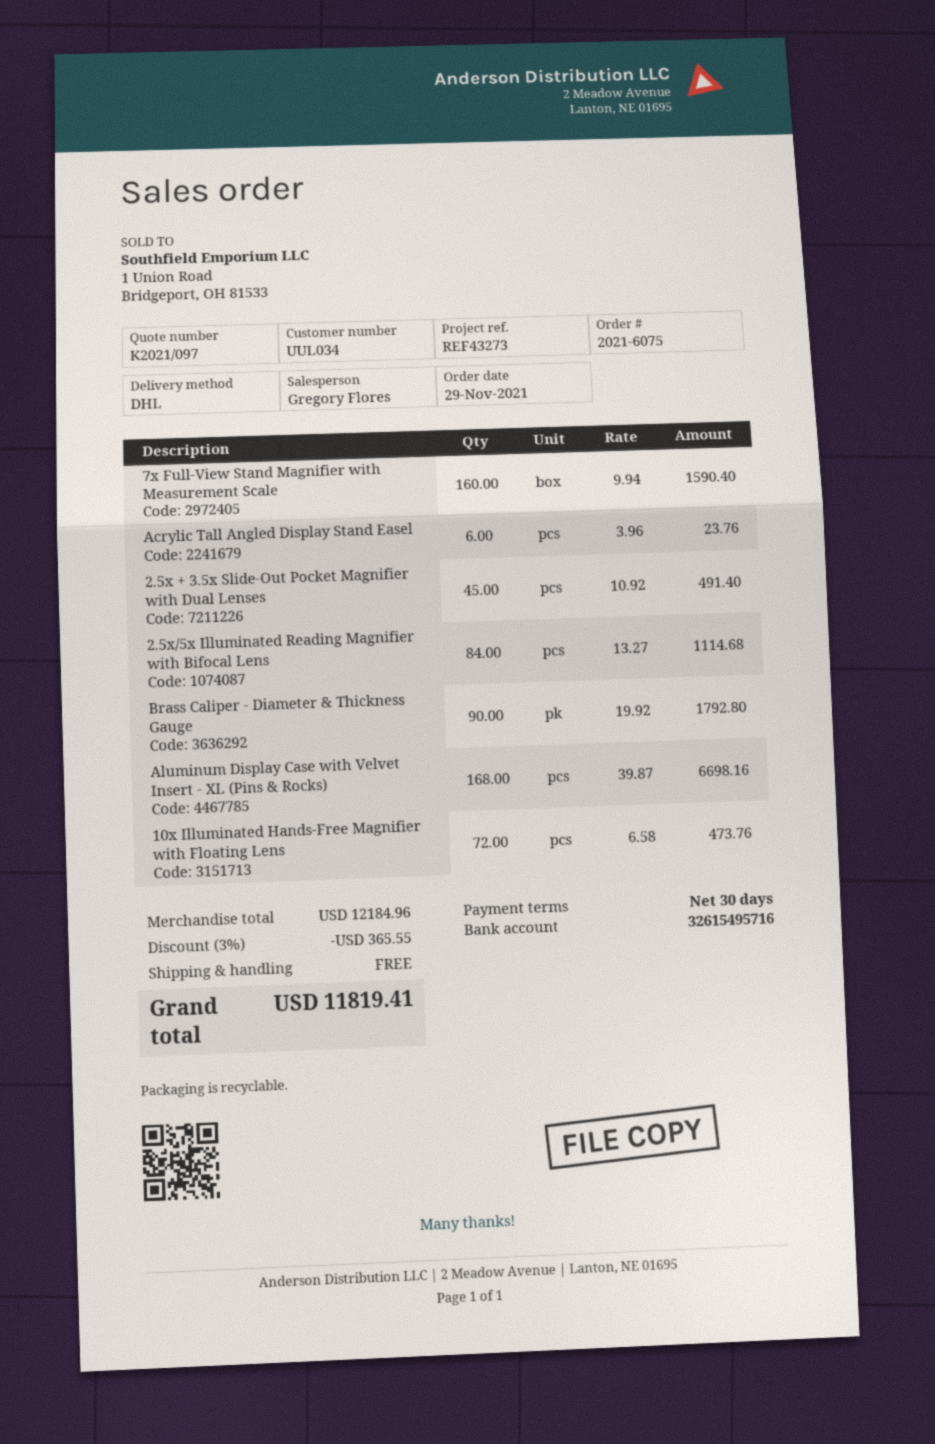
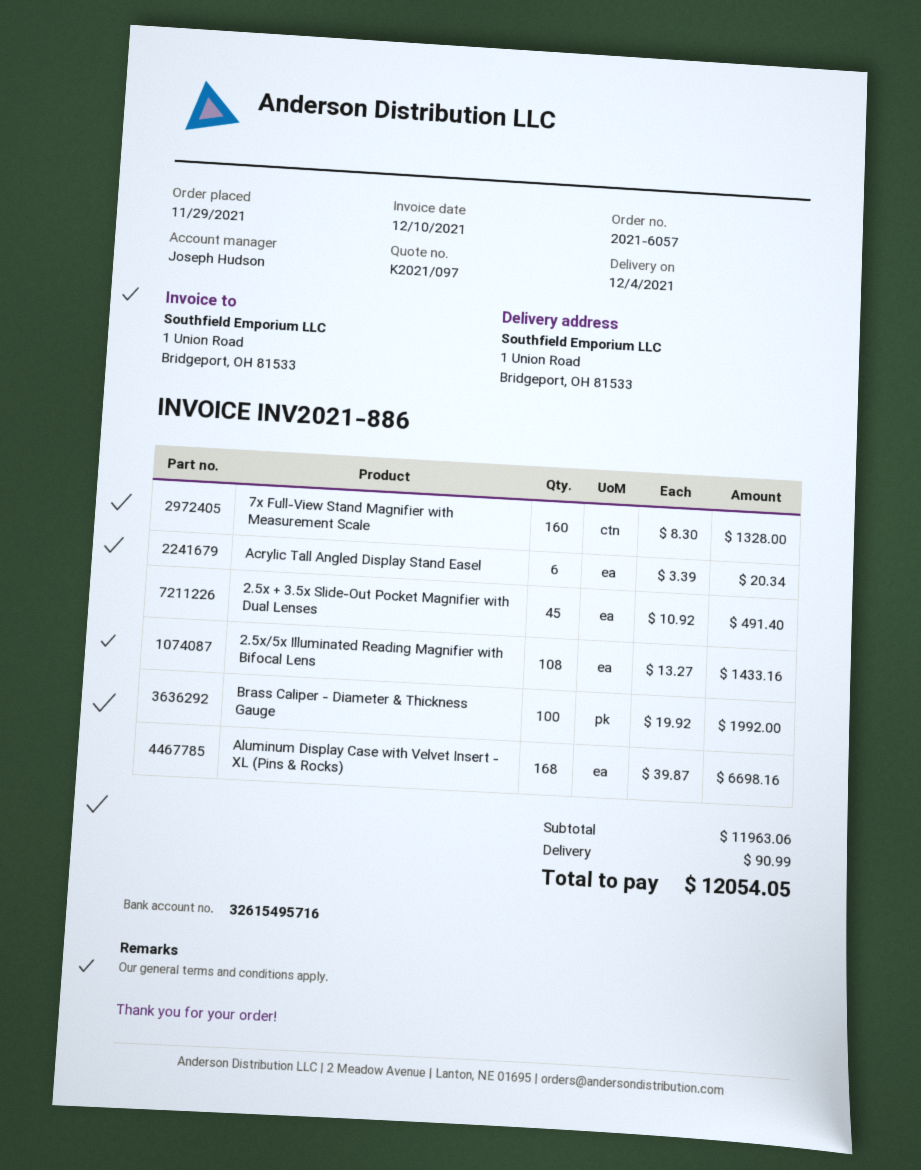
order number: 2021-6075 -> 2021-6057
sales rep: Gregory Flores -> Joseph Hudson
7x Full-View Stand Magnifier with Measurement Scale: 160 x 9.94 = 1590.40 -> 160 x 8.30 = 1328.00
Acrylic Tall Angled Display Stand Easel: 6 x 3.96 = 23.76 -> 6 x 3.39 = 20.34
2.5x/5x Illuminated Reading Magnifier with Bifocal Lens: 84 x 13.27 = 1114.68 -> 108 x 13.27 = 1433.16
Brass Caliper - Diameter & Thickness Gauge: 90 x 19.92 = 1792.80 -> 100 x 19.92 = 1992.00
10x Illuminated Hands-Free Magnifier with Floating Lens: 72 x 6.58 = 473.76 -> none
subtotal: 12184.96 -> 11963.06
discount: 3% = 365.55 -> none
shipping: 0.00 -> 90.99
total: 11819.41 -> 12054.05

◇ ◇ ◇ ◇

Give the data again exactly as written, with no pictures included.

## Output of the task
order number: 2021-6075 -> 2021-6057
sales rep: Gregory Flores -> Joseph Hudson
7x Full-View Stand Magnifier with Measurement Scale: 160 x 9.94 = 1590.40 -> 160 x 8.30 = 1328.00
Acrylic Tall Angled Display Stand Easel: 6 x 3.96 = 23.76 -> 6 x 3.39 = 20.34
2.5x/5x Illuminated Reading Magnifier with Bifocal Lens: 84 x 13.27 = 1114.68 -> 108 x 13.27 = 1433.16
Brass Caliper - Diameter & Thickness Gauge: 90 x 19.92 = 1792.80 -> 100 x 19.92 = 1992.00
10x Illuminated Hands-Free Magnifier with Floating Lens: 72 x 6.58 = 473.76 -> none
subtotal: 12184.96 -> 11963.06
discount: 3% = 365.55 -> none
shipping: 0.00 -> 90.99
total: 11819.41 -> 12054.05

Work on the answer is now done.